Сидевшая рядом с Блейзом женщина с красной гривой наклонилась вперед, и я увидела, что это была Говорящая-с-землей Кассирур Альмадхера.
— Мы не обвиняем хайек Анжади или какой-то другой хайек, шан'тай Хилдринди. Если бы Побережье было зажиточным, то не было бы причин для набегов, Однако…
«Как во время второго действия в мюзик-холле, — подумалось мне. — Пряник и кнут, примирительно и жестко». И в то мгновение, когда мы с Дэвидом стояли незамеченными с краю толпы на ступенях, я ненавидела женщину с красной гривой просто за ее способность находиться там, где она была. И презирала себя, как это бывает с тем, кто испытывает подобное чувство.

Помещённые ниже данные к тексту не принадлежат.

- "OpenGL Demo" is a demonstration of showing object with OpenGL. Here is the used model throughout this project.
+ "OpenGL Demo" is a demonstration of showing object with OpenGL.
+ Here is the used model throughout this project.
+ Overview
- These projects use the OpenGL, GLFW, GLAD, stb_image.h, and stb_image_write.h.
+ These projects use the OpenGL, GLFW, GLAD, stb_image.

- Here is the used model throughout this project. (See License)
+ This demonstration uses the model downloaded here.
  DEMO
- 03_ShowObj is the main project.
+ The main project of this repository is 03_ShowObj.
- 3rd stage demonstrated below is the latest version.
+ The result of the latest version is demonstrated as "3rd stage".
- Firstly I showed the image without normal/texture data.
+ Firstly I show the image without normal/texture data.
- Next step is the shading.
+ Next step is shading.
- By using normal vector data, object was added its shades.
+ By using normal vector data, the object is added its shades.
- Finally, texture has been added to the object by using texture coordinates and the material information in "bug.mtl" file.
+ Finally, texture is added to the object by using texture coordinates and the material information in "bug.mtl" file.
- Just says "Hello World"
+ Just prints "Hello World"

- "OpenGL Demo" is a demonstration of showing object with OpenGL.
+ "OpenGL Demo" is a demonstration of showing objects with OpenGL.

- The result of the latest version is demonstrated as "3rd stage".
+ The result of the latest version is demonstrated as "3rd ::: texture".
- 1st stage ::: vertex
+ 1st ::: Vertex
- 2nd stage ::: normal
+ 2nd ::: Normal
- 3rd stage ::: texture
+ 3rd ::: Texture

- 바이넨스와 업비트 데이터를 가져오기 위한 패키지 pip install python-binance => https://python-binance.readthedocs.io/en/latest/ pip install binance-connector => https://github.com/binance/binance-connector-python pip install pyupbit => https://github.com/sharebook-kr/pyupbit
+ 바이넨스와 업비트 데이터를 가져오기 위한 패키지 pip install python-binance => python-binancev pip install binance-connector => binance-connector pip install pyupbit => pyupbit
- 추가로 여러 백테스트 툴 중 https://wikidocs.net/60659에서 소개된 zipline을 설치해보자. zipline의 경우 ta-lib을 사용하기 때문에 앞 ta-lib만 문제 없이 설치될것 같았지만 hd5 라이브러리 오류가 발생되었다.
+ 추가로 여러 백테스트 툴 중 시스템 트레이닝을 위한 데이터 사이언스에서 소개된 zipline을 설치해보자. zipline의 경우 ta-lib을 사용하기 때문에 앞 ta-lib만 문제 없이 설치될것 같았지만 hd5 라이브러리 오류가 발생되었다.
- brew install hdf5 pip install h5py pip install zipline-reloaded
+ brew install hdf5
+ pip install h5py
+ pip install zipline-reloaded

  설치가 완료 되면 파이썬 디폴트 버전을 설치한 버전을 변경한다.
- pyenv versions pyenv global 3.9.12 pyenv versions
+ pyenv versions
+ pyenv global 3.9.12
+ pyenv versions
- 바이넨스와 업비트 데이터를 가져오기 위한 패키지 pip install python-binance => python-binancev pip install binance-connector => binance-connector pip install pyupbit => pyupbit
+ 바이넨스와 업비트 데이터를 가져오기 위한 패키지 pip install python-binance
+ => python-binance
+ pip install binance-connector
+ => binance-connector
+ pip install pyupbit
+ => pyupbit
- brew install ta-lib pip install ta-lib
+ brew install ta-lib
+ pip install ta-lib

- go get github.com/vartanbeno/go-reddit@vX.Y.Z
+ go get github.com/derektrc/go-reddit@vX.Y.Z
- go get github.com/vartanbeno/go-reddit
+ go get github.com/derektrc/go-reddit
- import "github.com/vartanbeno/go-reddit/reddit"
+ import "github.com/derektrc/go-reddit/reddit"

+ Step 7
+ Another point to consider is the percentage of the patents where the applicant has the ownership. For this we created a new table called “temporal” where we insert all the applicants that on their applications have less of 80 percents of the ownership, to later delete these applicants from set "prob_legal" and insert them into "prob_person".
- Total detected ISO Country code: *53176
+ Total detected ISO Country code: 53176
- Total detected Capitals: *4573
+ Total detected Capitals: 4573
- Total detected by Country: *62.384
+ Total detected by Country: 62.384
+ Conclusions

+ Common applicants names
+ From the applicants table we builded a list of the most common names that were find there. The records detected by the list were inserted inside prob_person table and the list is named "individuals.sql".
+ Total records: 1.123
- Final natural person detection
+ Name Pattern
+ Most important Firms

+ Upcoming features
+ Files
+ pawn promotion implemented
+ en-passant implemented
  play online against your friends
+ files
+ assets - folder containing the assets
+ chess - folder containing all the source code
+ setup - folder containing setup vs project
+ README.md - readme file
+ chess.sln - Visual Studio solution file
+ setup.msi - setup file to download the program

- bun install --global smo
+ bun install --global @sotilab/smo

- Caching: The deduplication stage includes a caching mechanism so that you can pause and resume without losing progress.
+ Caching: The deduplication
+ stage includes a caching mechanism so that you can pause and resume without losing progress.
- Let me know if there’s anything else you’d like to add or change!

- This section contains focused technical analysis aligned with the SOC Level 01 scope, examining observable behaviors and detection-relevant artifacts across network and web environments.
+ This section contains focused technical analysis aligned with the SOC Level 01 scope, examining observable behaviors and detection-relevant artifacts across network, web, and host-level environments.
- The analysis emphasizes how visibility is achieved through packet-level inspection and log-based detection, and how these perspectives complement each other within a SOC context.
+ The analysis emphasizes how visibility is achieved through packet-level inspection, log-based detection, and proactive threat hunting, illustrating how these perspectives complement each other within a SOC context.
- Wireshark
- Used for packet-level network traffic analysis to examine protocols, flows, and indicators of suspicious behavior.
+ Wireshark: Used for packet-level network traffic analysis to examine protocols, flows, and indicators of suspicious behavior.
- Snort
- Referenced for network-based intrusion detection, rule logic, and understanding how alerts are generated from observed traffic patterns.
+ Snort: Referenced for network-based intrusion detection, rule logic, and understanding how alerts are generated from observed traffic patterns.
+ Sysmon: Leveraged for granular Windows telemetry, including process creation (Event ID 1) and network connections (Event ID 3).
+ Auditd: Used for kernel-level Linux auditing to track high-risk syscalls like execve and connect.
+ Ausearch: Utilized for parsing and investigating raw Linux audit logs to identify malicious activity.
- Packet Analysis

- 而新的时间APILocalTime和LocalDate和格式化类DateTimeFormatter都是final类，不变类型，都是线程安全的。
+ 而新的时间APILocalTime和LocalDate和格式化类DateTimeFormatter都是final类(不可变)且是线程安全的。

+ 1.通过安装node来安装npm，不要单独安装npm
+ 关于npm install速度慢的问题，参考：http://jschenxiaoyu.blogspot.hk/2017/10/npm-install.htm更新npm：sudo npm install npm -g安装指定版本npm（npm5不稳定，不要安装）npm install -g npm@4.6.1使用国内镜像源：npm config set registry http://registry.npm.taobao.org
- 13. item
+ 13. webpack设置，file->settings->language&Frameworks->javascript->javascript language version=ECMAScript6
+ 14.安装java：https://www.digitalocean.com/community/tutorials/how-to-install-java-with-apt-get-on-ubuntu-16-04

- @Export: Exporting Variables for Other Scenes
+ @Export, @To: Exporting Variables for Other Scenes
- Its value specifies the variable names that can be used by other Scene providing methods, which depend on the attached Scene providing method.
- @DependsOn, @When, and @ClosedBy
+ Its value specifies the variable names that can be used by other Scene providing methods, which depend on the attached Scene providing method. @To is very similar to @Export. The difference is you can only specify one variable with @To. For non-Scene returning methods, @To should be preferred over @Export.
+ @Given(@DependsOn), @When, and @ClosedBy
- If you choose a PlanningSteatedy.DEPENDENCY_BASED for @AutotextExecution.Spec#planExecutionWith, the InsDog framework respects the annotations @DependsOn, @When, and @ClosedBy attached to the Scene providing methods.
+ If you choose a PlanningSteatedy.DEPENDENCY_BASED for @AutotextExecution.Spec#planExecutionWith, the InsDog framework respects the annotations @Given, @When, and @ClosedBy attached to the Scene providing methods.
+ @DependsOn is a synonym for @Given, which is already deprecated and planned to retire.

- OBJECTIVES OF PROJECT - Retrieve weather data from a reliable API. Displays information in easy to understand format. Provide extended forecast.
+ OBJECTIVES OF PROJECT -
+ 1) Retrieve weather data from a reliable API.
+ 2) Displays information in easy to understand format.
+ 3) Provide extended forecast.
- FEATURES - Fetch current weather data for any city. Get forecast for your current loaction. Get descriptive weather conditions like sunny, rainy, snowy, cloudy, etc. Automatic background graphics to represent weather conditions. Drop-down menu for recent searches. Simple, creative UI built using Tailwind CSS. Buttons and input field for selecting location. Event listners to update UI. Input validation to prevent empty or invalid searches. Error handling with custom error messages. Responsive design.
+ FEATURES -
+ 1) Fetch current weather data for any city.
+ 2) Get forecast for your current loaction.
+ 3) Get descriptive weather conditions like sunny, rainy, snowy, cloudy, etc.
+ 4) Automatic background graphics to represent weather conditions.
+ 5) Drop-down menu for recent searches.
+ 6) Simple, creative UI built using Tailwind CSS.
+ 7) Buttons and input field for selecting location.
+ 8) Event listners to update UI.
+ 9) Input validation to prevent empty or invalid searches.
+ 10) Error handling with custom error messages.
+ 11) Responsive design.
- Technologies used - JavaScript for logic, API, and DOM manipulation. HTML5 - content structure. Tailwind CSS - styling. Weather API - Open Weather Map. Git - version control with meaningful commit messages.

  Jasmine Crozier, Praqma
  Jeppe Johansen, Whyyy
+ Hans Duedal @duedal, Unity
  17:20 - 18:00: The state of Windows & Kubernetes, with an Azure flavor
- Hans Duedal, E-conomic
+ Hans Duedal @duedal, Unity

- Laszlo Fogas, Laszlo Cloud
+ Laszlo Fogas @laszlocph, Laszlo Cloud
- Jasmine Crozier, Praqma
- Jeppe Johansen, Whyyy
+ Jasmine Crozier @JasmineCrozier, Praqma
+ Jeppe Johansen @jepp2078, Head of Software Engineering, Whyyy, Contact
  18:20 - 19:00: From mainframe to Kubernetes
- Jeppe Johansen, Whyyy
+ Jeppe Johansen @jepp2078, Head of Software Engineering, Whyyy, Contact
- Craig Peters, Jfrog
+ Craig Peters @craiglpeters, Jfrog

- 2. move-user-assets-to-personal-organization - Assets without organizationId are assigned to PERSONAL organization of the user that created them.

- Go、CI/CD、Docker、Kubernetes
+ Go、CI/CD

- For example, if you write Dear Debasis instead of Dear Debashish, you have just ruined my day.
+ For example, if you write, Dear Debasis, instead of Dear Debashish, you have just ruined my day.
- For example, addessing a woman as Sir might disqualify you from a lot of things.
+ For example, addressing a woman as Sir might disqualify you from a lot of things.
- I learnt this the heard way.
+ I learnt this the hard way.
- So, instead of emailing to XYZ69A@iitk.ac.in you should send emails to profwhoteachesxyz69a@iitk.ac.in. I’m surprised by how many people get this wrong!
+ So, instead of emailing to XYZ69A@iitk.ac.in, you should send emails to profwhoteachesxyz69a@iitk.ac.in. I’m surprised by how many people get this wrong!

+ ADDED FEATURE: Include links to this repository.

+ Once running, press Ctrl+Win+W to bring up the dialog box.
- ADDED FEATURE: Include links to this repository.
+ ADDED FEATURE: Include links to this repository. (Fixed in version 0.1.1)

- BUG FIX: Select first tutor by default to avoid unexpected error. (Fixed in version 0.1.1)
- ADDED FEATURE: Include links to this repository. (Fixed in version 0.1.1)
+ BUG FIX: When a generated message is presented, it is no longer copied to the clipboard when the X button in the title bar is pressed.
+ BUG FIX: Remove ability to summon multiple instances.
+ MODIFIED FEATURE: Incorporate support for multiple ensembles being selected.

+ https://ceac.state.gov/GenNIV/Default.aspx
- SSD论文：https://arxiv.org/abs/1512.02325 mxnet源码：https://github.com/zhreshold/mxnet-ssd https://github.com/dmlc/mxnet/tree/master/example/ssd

Пожилой керетне опирался на руку коренастой золотогривой женщины — Фериксушар. Он возвысил свой слабый голос, чтобы его слышали все окружающие:
— Мы живем в пустыне. Расскажите нам о вашей телестре , Медуэнин. Расскажите нам о реке Медуэд, о мархацах и скурраи , которые пасутся на ее берегах. Расскажите нам о лесах зику , о рашаку , которые вьют там гнезда, о живущих в реке хура , у которых вкусное мясо, и о зернах макре , растущих на поверхности земли, которую Она не сжигает!